Square Footage: 68,000 sq. ft.

Completed: 2007


DESCRIPTION:

This facility consists of a single-story, tilt-wall building oriented on a site that gives it direct access to an adjacent railroad spur, which is imperative to distribution of Olmsted-Kirk’s signature paper products. Also very important to the company’s distribution logistics, the facility houses a large quantity of high-pile storage, providing the maximum storage space using minimal footprint on the site. At the main entrance of the building, several unique concrete panels were stacked and attached to one another in such a manner as to meet the architect’s design intent, giving the building a very visually-interesting entrance to the office portion of its space where its customers enter.
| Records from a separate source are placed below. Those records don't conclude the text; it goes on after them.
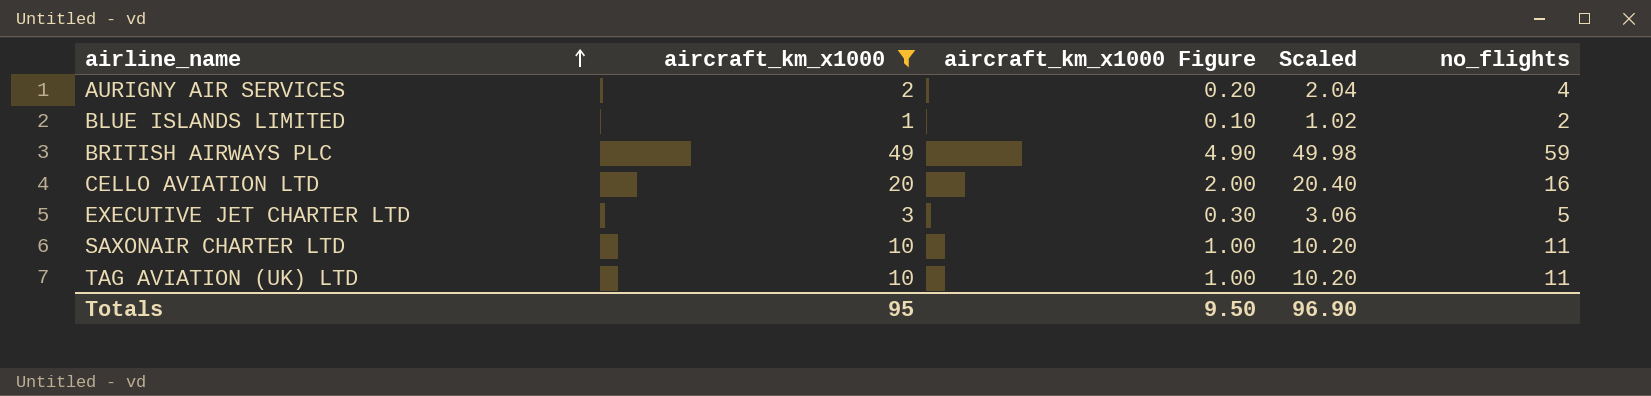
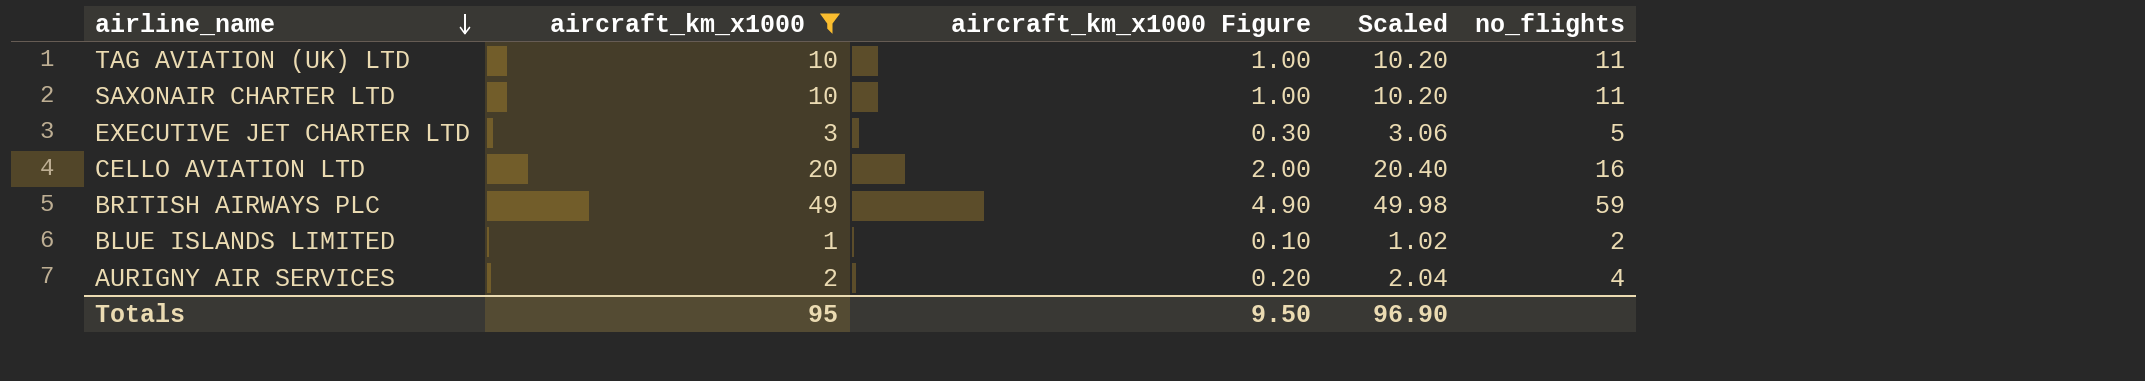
row order: airline_name ascending -> airline_name descending

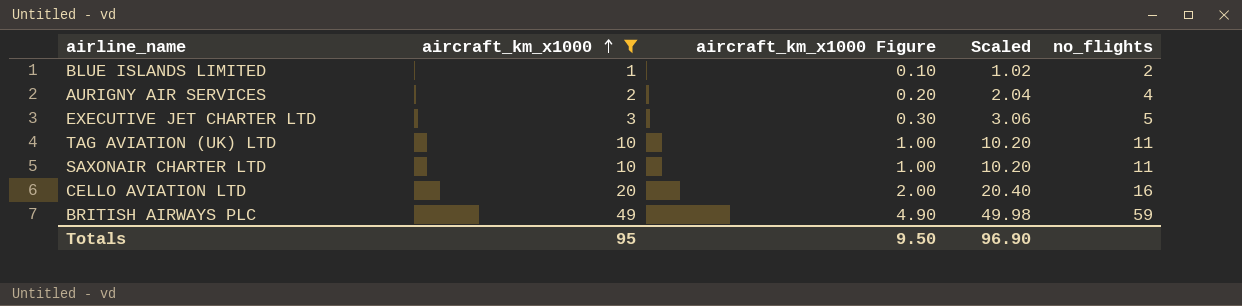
row order: airline_name descending -> aircraft_km_x1000 ascending

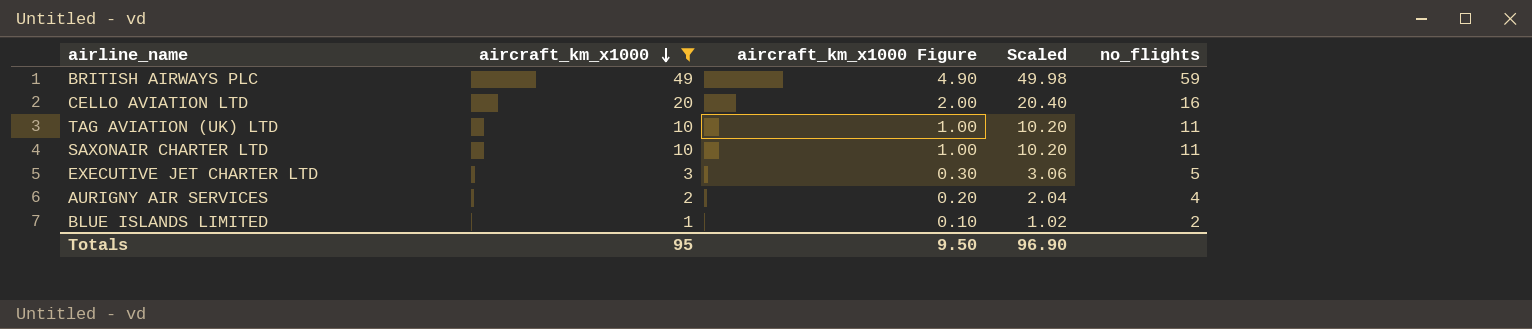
row order: aircraft_km_x1000 ascending -> aircraft_km_x1000 descending

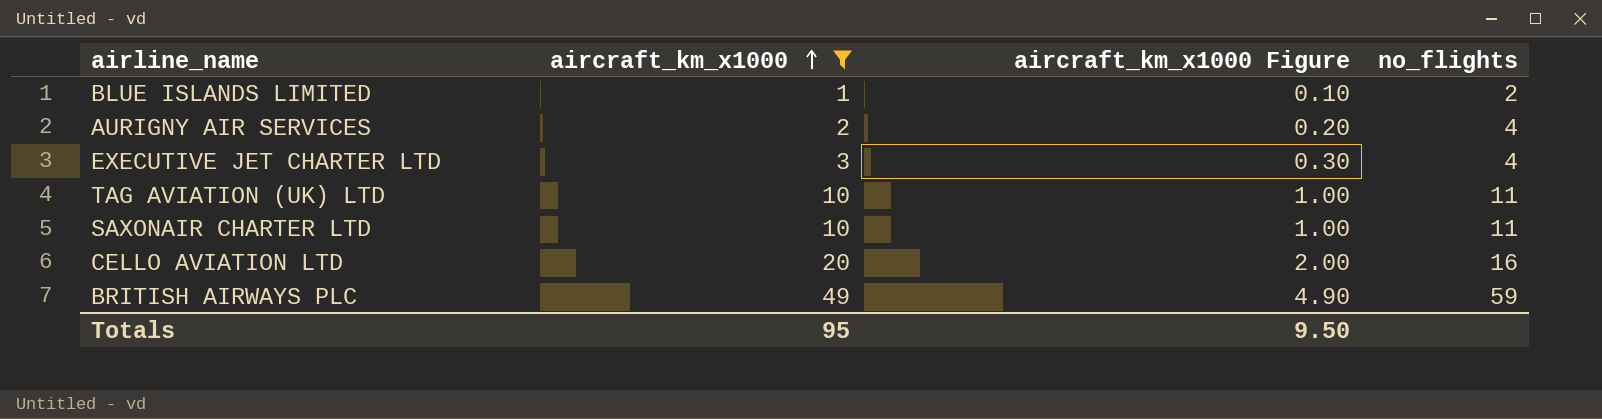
row order: aircraft_km_x1000 descending -> aircraft_km_x1000 ascending
column Scaled | formula: [aircraft_km_x1000] * 1.02 -> none
EXECUTIVE JET CHARTER LTD | no_flights: 5 -> 4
Pinnacle coordinated closely with the general contractor on the project, Comanche Contractors, to ensure the panel fit-up went smoothly in this area.
CHALLENGES:

The perpendicular-stacked tilt-wall panels at the entry created several erection challenges. In one location, a panel is supported by the adjacent panel only through a welded steel connection bridging two embed plates, with one in each panel. Installation of this panel required temporary shoring to allow safe conditions for the welder to perform his work. In another location, structural steel column was designed and detailed to support one end of an interior panel, while using the least amount of footprint below as possible. Clear height on the high side of the roof reaches over 31 feet above finished slab elevation, which allows high-pile storage throughout the facility.

CONSTRUCTION TYPE:

The primary structure system consists of joists, joist girders and structural steel at the roof supported along the perimeter by 9” thick concrete tilt-wall panels. A “K”-brace was installed at the center of the building to minimize building drift, and roof diaphragm stresses related to lateral loads, while causing the least amount of interference with operations at ground level possible for the least amount of cost. Customized cast-in-place concrete stair pits were designed at the rear of the building to allow workers to reach grade level while still inside the building, prior to exiting out the man doors adjacent to the railroad spur. Also, special tilt-wall details were used to recess building downspouts, in order to minimize aesthetic impact on the facade of the building.